As is often the case with memoirs and non-fiction, it’s not so much the topic that is important, but the way in which it’s delivered. It seems unfair that someone should be so gifted: a world-class chef who was able to write both pointedly and poignantly about his halcyon childhood, smoking cigarettes on the beaches in France, while relaying deplorable details about the seedier side of the restaurant business. In Kitchen Confidential, Bourdain ties his stories together successfully into a narrative package that isn’t so much poetic as it is earnest, insistent, and fun. Between sizzling commentary on dining dummies who order fish specials on Monday and damning indictments of kitchen tools like the garlic press, Bourdain’s passion for food, but also for people, shines through.
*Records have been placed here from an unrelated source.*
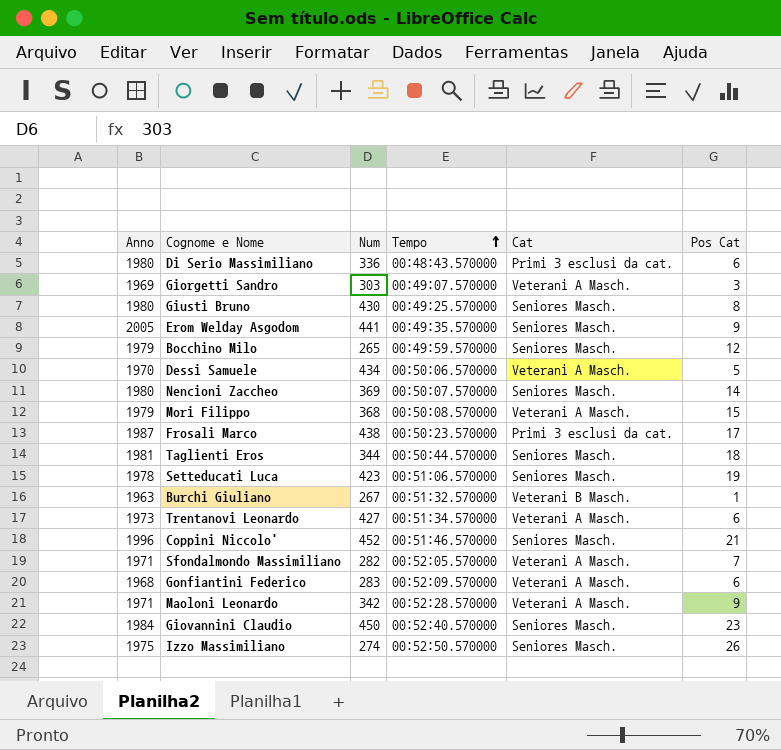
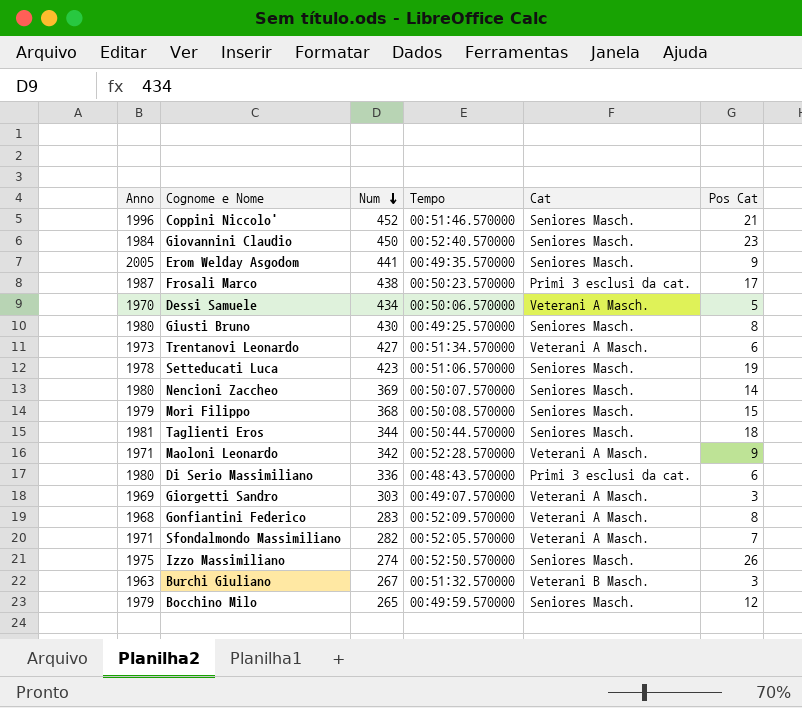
row order: Tempo ascending -> Num descending
Mori Filippo | Cat: Veterani A Masch. -> Seniores Masch.
Gonfiantini Federico | Pos Cat: 6 -> 8
Burchi Giuliano | Pos Cat: 1 -> 3

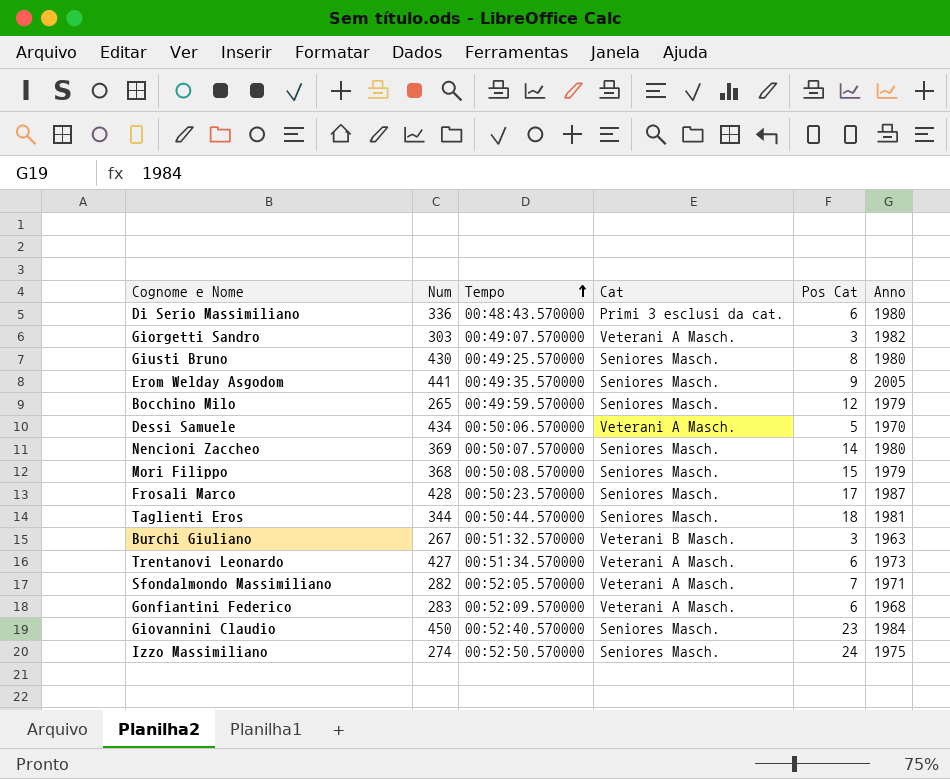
row order: Num descending -> Tempo ascending
column Anno | position: 1 -> 6
row Coppini Niccolo': 1996 | 452 | 00:51:46.570000 | Seniores Masch. | 21 -> none
row Setteducati Luca: 1978 | 423 | 00:51:06.570000 | Seniores Masch. | 19 -> none
row Maoloni Leonardo: 1971 | 342 | 00:52:28.570000 | Veterani A Masch. | 9 -> none
Giorgetti Sandro | Anno: 1969 -> 1982
Frosali Marco | Num: 438 -> 428
Frosali Marco | Cat: Primi 3 esclusi da cat. -> Seniores Masch.
Gonfiantini Federico | Pos Cat: 8 -> 6
Izzo Massimiliano | Pos Cat: 26 -> 24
It’s Bourdain’s personality, in the end, that will keep you reading. The book was written in 2000, so some of the “culinary underbelly” is now common knowledge, but Bourdain’s trajectory to the top and his frank recounting of his journey there is fascinating even to those with only a mild interest in food or restaurant life. The knowledge of Bourdain’s death by suicide in 2018 throws a lot of Kitchen Confidential, and especially Bourdain’s opinions about himself, into sharp, tragic relief.
It was a special treat to listen to Bourdain narrate Kitchen Confidential on Libby. You can almost hear his spit fly at the mic in disdain when he describes hoity-toity restauranteurs who disrespected his Honduran kitchen staff or the calamity of an incompetent vegetable guy. I recommend Kitchen Confidential to anyone who loves food, restaurants, travel, and for those readers who liked Sweetbitter by Stephanie Danler or gritty, darkly funny memoirs. If you like Ruth Reichl, and especially her memoir Save Me the Plums, I would cautiously recommend Kitchen Confidential to you, especially if you’ve been meaning to read Anthony Bourdain. I read the books back-to-back and I’d say they are two sides of the same, extremely well-written, well-fed, coin.